Thursday night, 7 P.M., I answered the phone; it was Manon, the head nurse, wanting to speak to Mr. R.
It appeared that one of the intern's mother had taken a turn for the worse and the poor woman might not make it through the night; would he be kind enough to fill in for Pierre, and in return she’d give him two additional days off with full pay and a grave-yard shift bonus.
As he hung up the phone, I realized that he had just said NO!
A flat cold NO and then made up an excuse saying that his wife had a meeting that it could not be rescheduled and furthermore she didn't drive, therefore he had no choice other than to bring her to her rendez-vous.
What the hell did he mean my wife has a meeting that can't be changed and that I didn't drive; of course I could drive and I sure as heck did not have an important meeting.
He was the one that had plans, plans to go out with the boys; he had made that very clear during supper!
I looked at him and asked if I had heard correctly, he nodded his head, yes, I'd heard correctly.
I marched over to the phone and called my best friend Shadow. "Shadow, feel like going shopping this evening?" I said in an entirely way too calm voice.
“Holy shit, what's going on; are you okay, are the kids alright?” she asked.
After a short pause she said “Give me 5 minutes, I'll pick you up at the back entrance . Are you sure you’re okay”, she asked again.
“I'm fine, but I want to go shopping, you got that, I WANT TO GO SHOPPING !!!!!!”
“Yeah, understood, but that's what's scaring me to death, I know you HATE shopping”, she was still speaking as I put down the receiver; I slipped into my running shoes, told Mr. R that I was going to the corner store to get myself some cigarettes before he left for his night out with the guy.
Shadow picked me up, and over coffee and cigarettes it was agreed upon that the kids and myself could crash at her place for a couple of days until I figured out where the hell I was going to go, and how in the hell I was going to do it.
Somehow I felt that this time was going to be the last time I left, and that I wouldn't be going back out of guilt and fear.
Mr. R went out as planned, came in around 2 AM, and once again, smelling of perfume and Jack Daniels. I pretended to be asleep.
7:30 AM, the kids left for school.
Shortly afterwards Mr. R got up, he was in a foul mood and started bitching because his egg yolk was slightly overcooked, to make matters worse I had forgotten to place HIS perfectly folded newspaper beside HIS favorite coffee cup.

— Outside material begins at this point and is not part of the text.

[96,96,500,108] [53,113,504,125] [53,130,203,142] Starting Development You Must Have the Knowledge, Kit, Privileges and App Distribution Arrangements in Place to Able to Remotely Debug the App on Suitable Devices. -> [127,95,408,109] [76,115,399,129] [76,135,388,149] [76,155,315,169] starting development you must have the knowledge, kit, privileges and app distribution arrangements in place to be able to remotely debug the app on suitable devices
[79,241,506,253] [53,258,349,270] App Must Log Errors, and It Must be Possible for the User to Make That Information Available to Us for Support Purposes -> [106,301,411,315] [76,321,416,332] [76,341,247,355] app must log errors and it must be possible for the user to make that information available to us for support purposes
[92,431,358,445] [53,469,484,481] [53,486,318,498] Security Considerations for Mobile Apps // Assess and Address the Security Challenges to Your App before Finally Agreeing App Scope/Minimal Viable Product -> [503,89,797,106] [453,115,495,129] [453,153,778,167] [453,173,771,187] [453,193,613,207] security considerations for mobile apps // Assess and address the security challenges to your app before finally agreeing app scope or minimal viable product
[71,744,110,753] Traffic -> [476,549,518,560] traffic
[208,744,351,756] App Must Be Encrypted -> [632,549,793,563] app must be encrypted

He slammed down the newspaper and said something nasty, I don't remember what he said, only that he pushed me hard and my head it the wall. I don't remember him leaving to go to work, actually I don't remember anything. I don't remember if I passed out or was simply in a daze.
What I do remember was coming to my senses, it was almost noon; I was huddled in a semi-fetus position pretty much in the center of the hall way, which was directly in line with the main entrance door.

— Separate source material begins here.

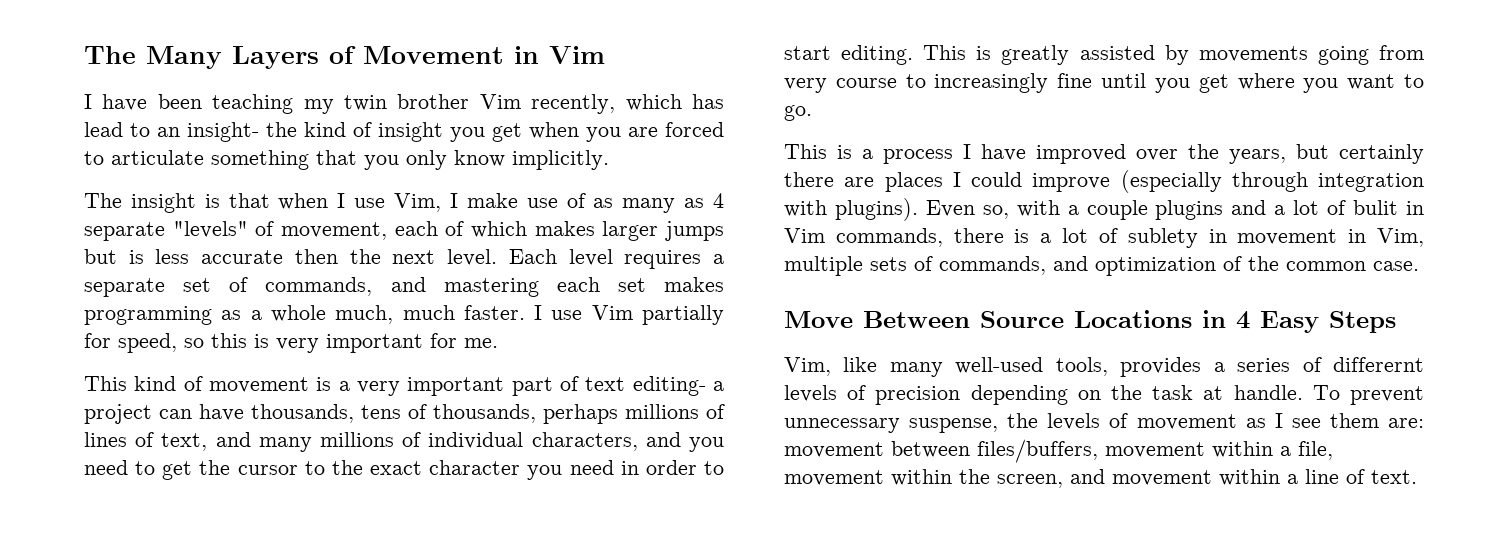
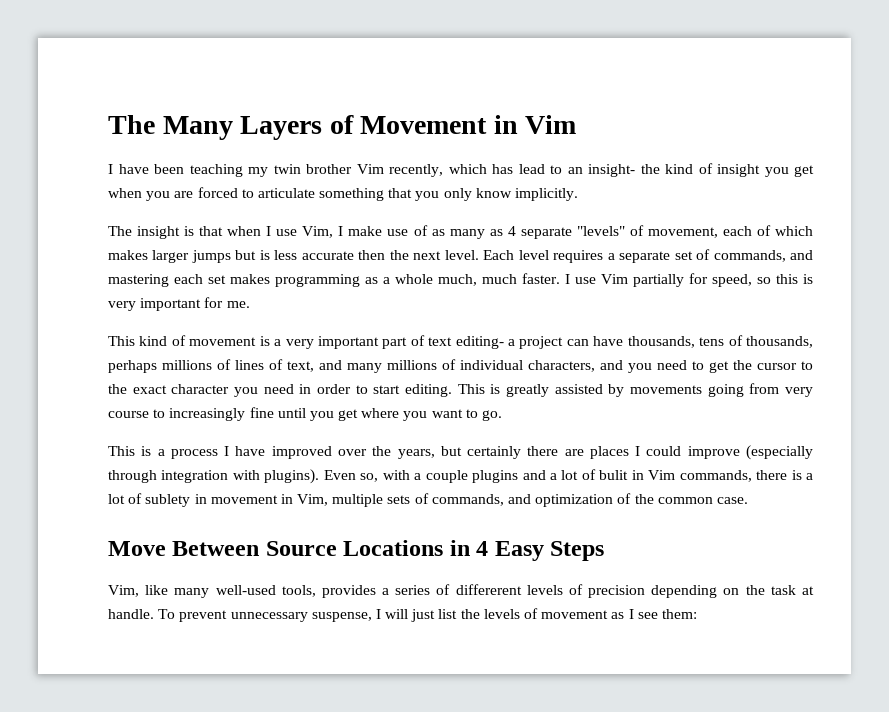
[1333,357,1424,372] differernt -> [455,584,522,595] differerent
(999, 425) none -> [375,609,458,622] I will just list
[1329,413,1425,428] [784,439,1333,463] [784,469,1417,488] them are: movement between files/buffers, movement within a file, movement within the screen, and movement within a line of text. -> [661,609,697,619] them:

The voice in my head kept saying, “Rentre mon hostie, rentre, jamais tu vas faire mal a qui ce soit, as tu compris, jamais, mon hostie, jamais”! (rough translation : Come on, God damn it, never again will you ever hurt anyone, do you understand, never again, God damn it, never again!).

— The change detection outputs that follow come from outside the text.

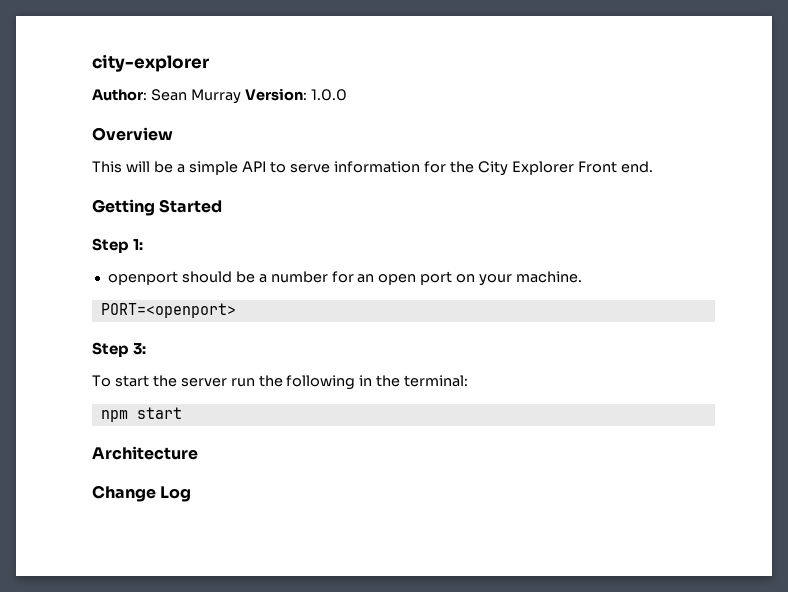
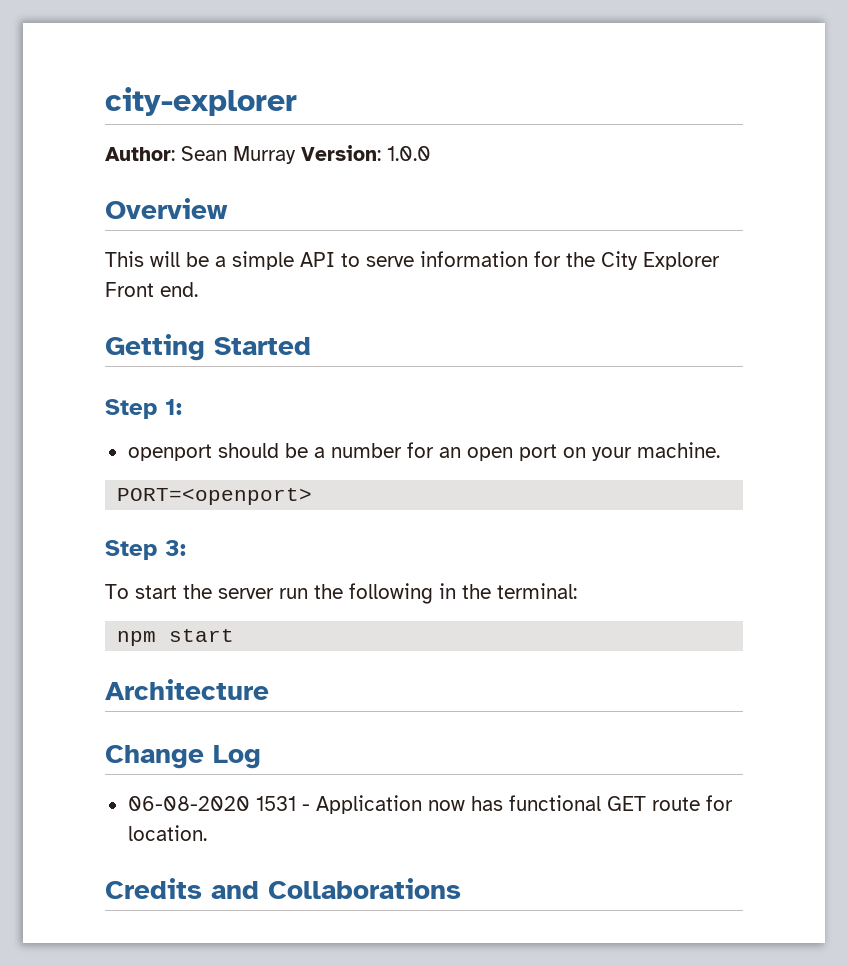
(192, 494) none -> [127,795,733,814] [127,825,207,841] [105,878,461,899] // 06-08-2020 1531 - Application now has functional GET route for location. // Credits and Collaborations

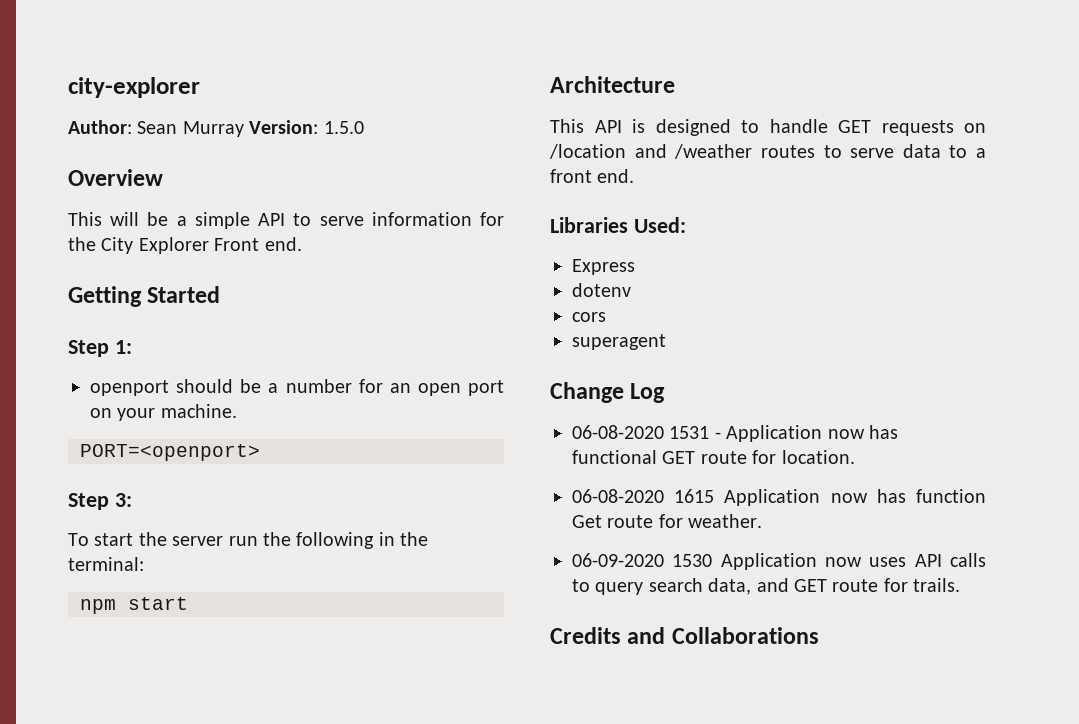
[387,146,431,161] 1.0.0 -> [323,121,364,134] 1.5.0
(269, 689) none -> [550,119,986,136] [549,144,986,159] [550,169,635,183] [550,217,686,233] [572,259,635,275] [572,283,631,297] [572,312,606,322] [572,334,666,350] // This API is designed to handle GET requests on /location and /weather routes to serve data to a front end. // Libraries Used: // Express // dotenv // cors // superagent
(207, 833) none -> [572,489,986,506] [572,514,763,528] [572,553,986,570] [572,578,961,595] // 06-08-2020 1615 Application now has function Get route for weather. // 06-09-2020 1530 Application now uses API calls to query search data, and GET route for trails.

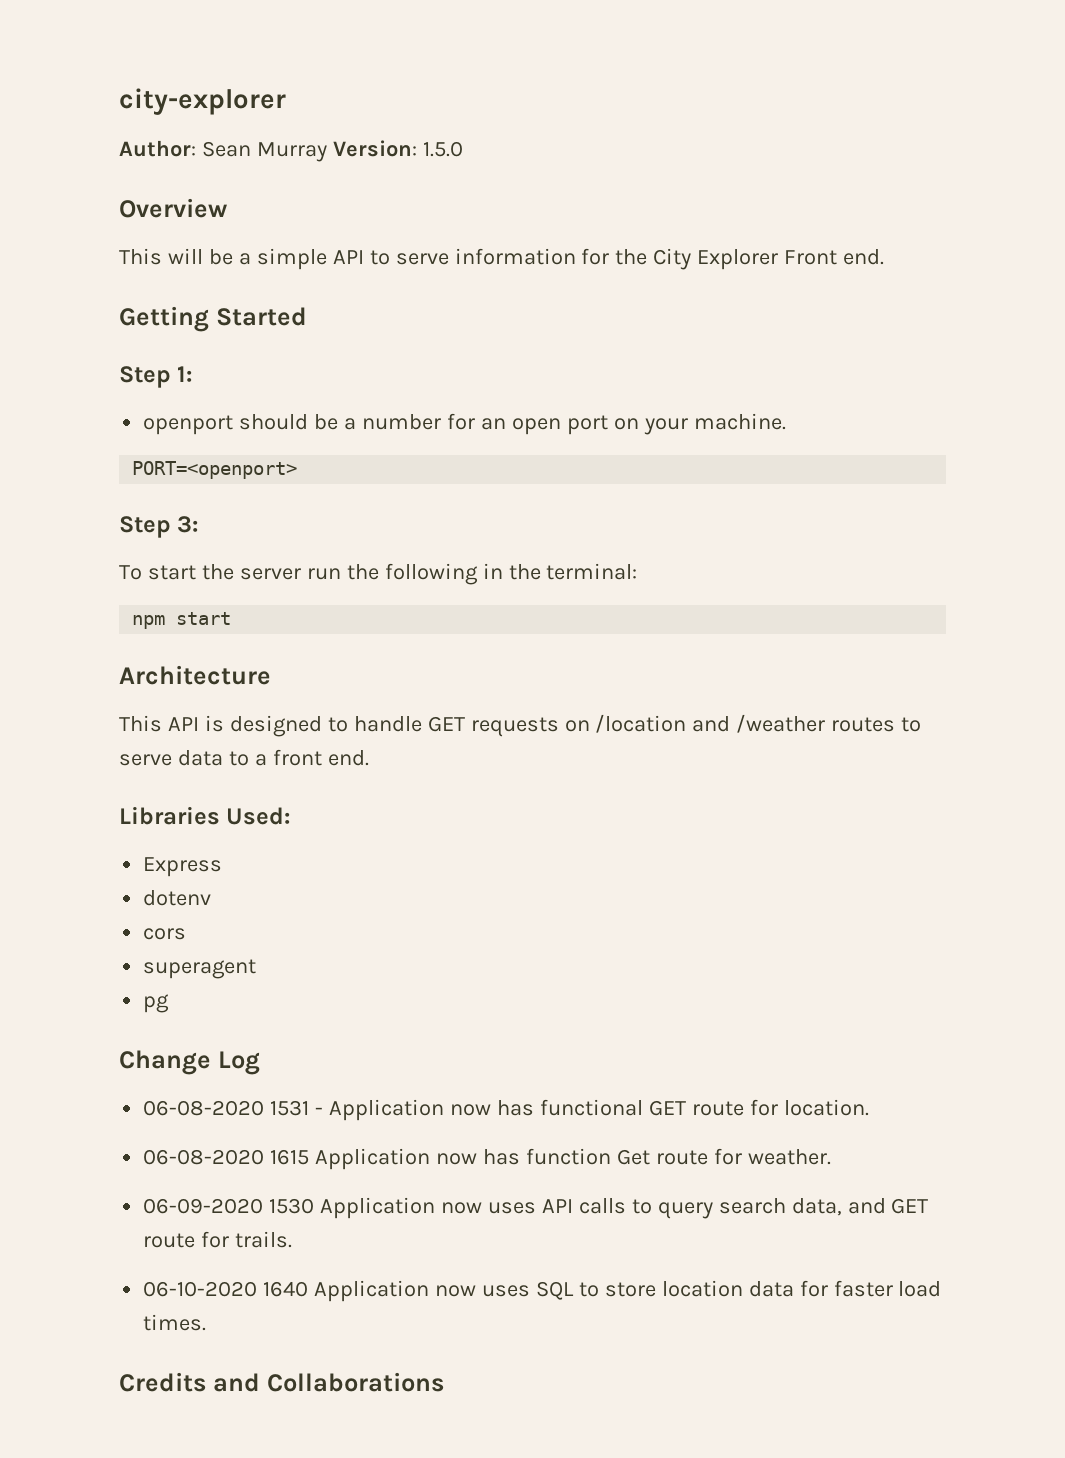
(666, 342) none -> [143,994,170,1013] // pg
(961, 585) none -> [143,1280,942,1302] [143,1314,207,1331] // 06-10-2020 1640 Application now uses SQL to store location data for faster load times.

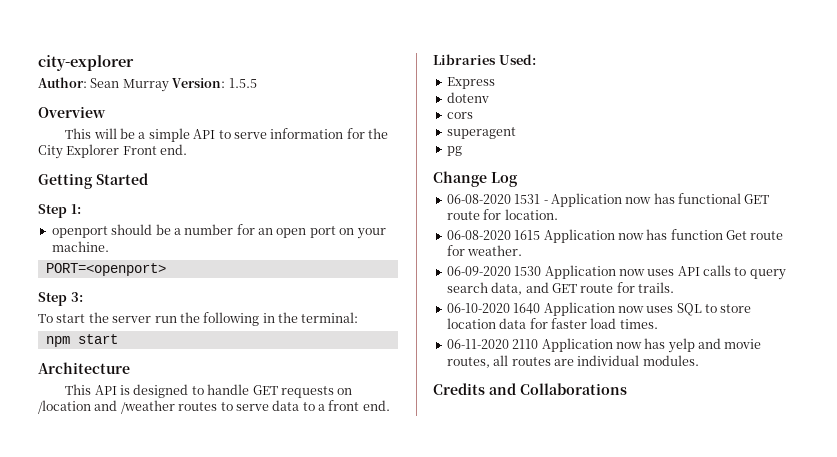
[422,141,463,157] 1.5.0 -> [228,78,257,88] 1.5.5
(207, 1322) none -> [446,338,762,353] [446,355,699,368] // 06-11-2020 2110 Application now has yelp and movie routes, all routes are individual modules.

I remember pulling myself up off the floor, my face was beet red, I had been crying, as the tear tracks were still visible, but I had no recollection of having cried.
I washed my face, put on some makeup and proceeded to walk to the doctor's office; I must of looked desperate because the secretary put me through immediately.
Once in the doctor's office, I started to cry, I cried for almost three hours, I just couldn't stop. Dr. Small made an appointment with a shrink, saying that I needed someone to talk to, someone impartial, someone who would listen, and someone who could help me.
I walked home, shaken, and still very upset; the following week I met with the shrink.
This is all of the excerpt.